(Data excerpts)
=== Begin Enclosure ===

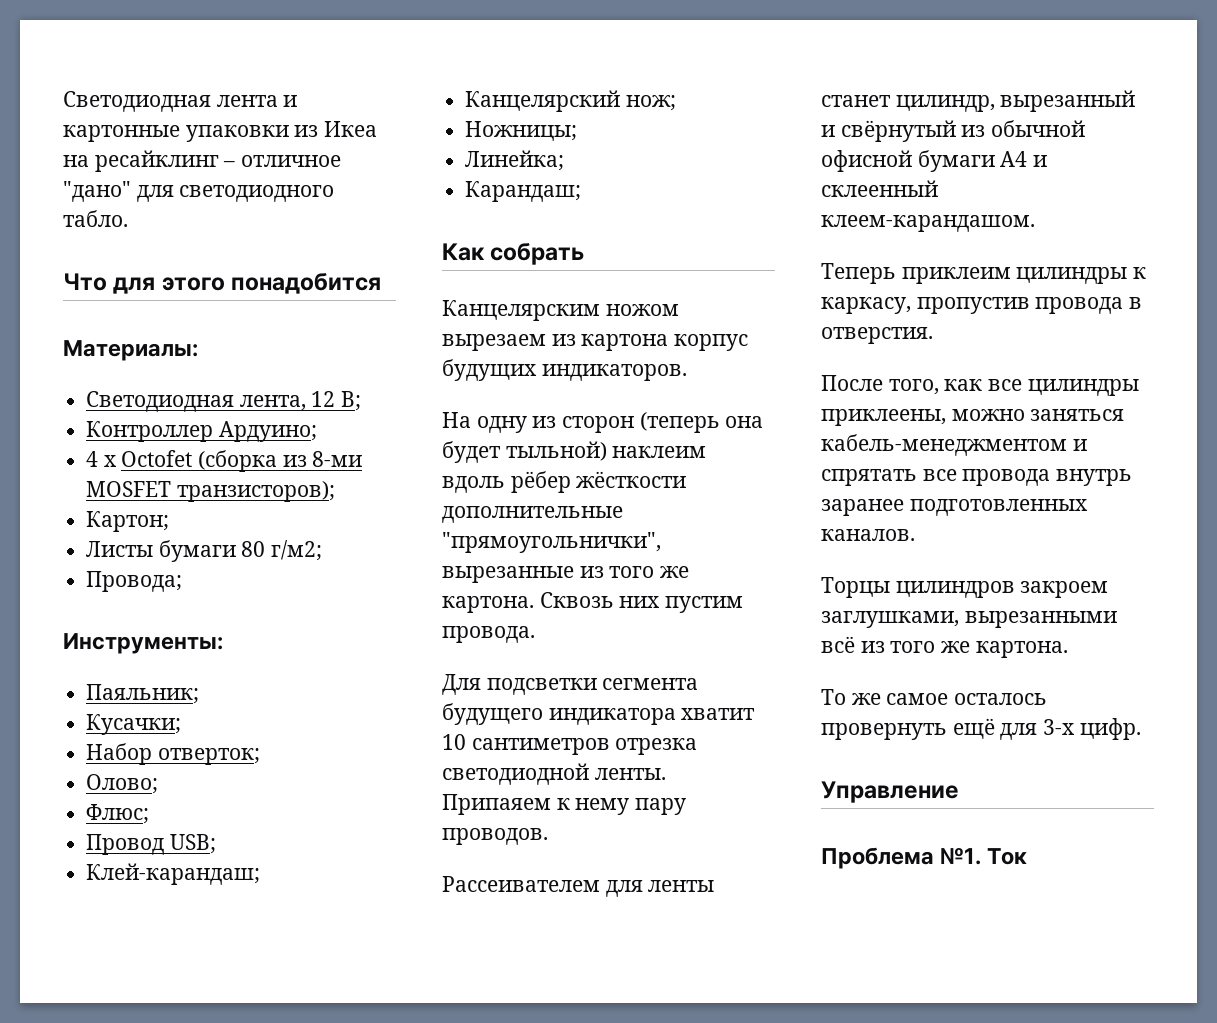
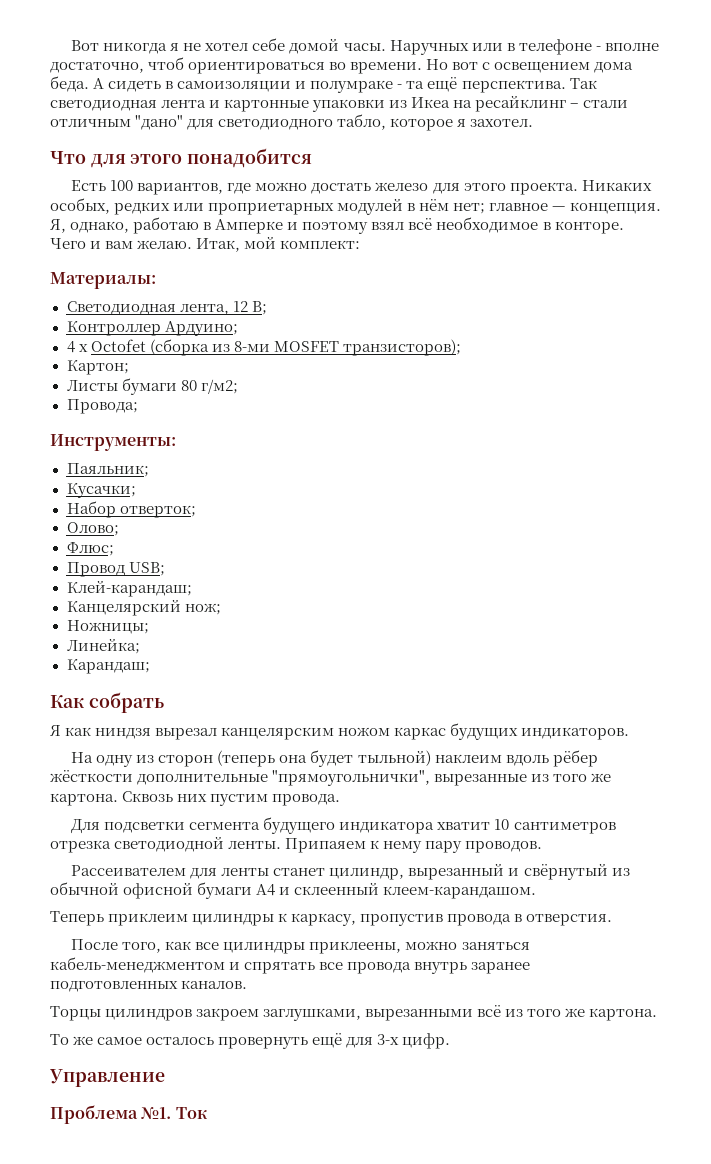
[63,91,211,112] Светодиодная -> [71,38,659,55] [50,57,634,74] [50,76,597,93] [50,100,157,111] Вот никогда я не хотел себе домой часы. Наручных или в телефоне - вполне достаточно, чтоб ориентироваться во времени. Но вот с освещением дома беда. А сидеть в самоизоляции и полумраке - та ещё перспектива. Так светодиодная
[241,155,342,167] отличное -> [582,100,628,108] [50,119,131,127] стали отличным
[63,210,128,227] табло. -> [337,114,534,131] табло, которое я захотел.
(382, 283) none -> [71,180,652,195] [50,198,661,215] [50,217,624,234] [50,236,361,252] // Есть 100 вариантов, где можно достать железо для этого проекта. Никаких особых, редких или проприетарных модулей в нём нет; главное — концепция. Я, однако, работаю в Амперке и поэтому взял всё необходимое в конторе. Чего и вам желаю. Итак, мой комплект:
[442,300,679,321] [442,334,749,351] Канцелярским ножом вырезаем из картона корпус -> [50,725,447,740] Я как ниндзя вырезал канцелярским ножом каркас

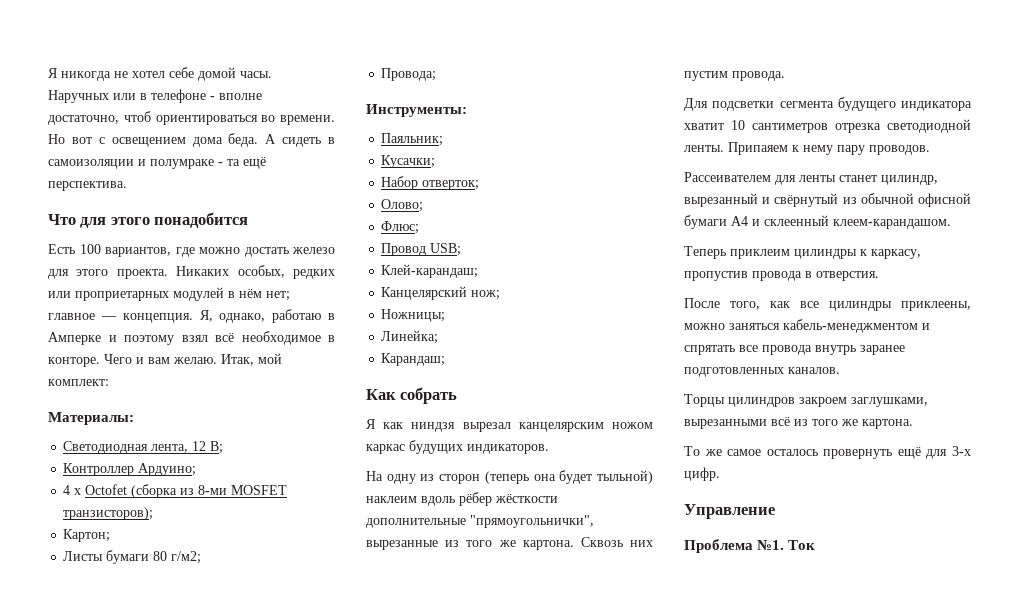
[71,40,180,54] Вот никогда я -> [48,68,111,81] Я никогда
[569,78,597,89] [50,95,628,112] [50,114,534,131] Так светодиодная лента и картонные упаковки из Икеа на ресайклинг – стали отличным "дано" для светодиодного табло, которое я захотел. -> (127, 186) none

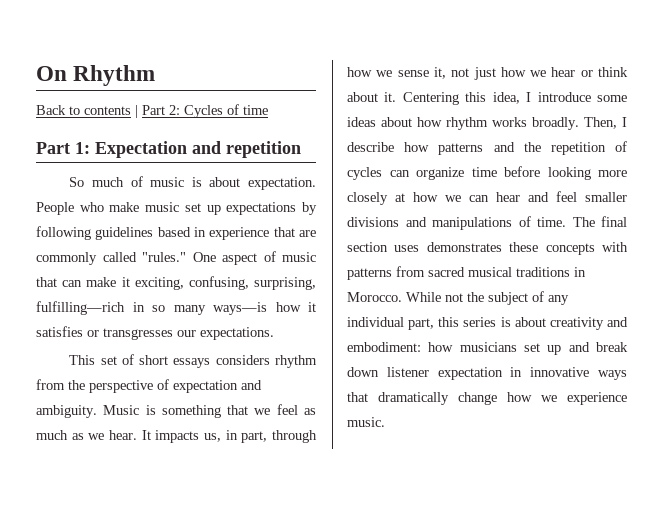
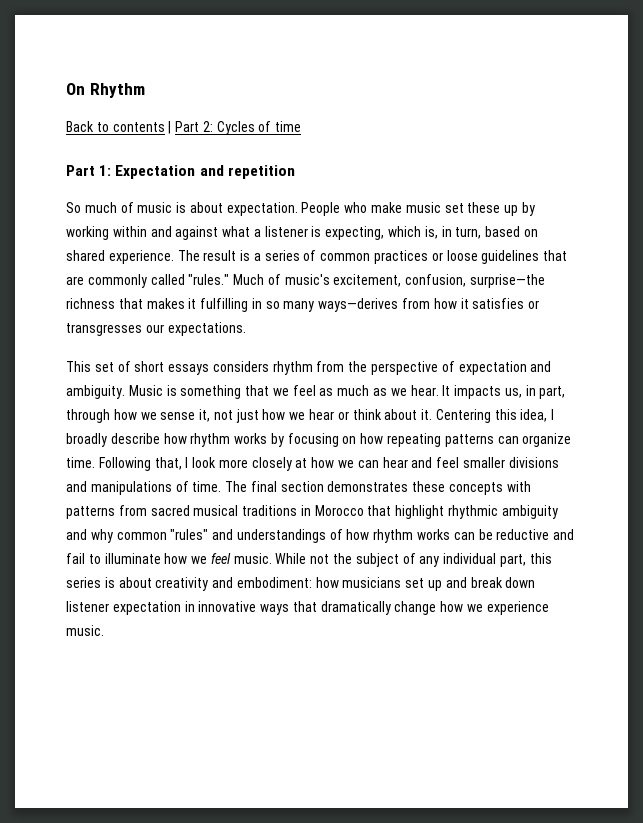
[206,202,318,215] [36,226,270,240] up expectations by following guidelines based in experience -> [467,202,535,216] [66,226,538,240] [66,250,540,264] these up by working within and against what a listener is expecting, which is, in turn, based on shared experience. The result is a series of common practices or loose guidelines
[192,251,316,265] [36,276,316,290] [36,301,125,315] One aspect of music that can make it exciting, confusing, surprising, fulfilling—rich -> [233,274,546,288] [66,298,249,312] Much of music's excitement, confusion, surprise—the richness that makes it fulfilling
[213,302,267,315] ways—is -> [318,298,431,312] ways—derives from
[537,92,627,102] [347,117,627,130] [347,141,627,155] [347,166,591,180] introduce some ideas about how rhythm works broadly. Then, I describe how patterns and the repetition of cycles can organize time before looking -> [66,433,572,447] [66,457,217,471] broadly describe how rhythm works by focusing on how repeating patterns can organize time. Following that, I look
[394,245,420,252] uses -> (324, 486) none
[347,292,402,302] Morocco. -> [314,505,558,519] [66,529,575,543] [66,553,272,564] Morocco that highlight rhythmic ambiguity and why common "rules" and understandings of how rhythm works can be reductive and fail to illuminate how we feel music.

=== End Enclosure ===

Directions for this task:
From the records above, extract the lines from the one holding "[442,300,679,321] [442,334,749,351] Канцелярским" through the one holding "[71,40,180,54] Вот никогда", word for word; omit the pictures.

Response to this exercise:
[442,300,679,321] [442,334,749,351] Канцелярским ножом вырезаем из картона корпус -> [50,725,447,740] Я как ниндзя вырезал канцелярским ножом каркас

[71,40,180,54] Вот никогда я -> [48,68,111,81] Я никогда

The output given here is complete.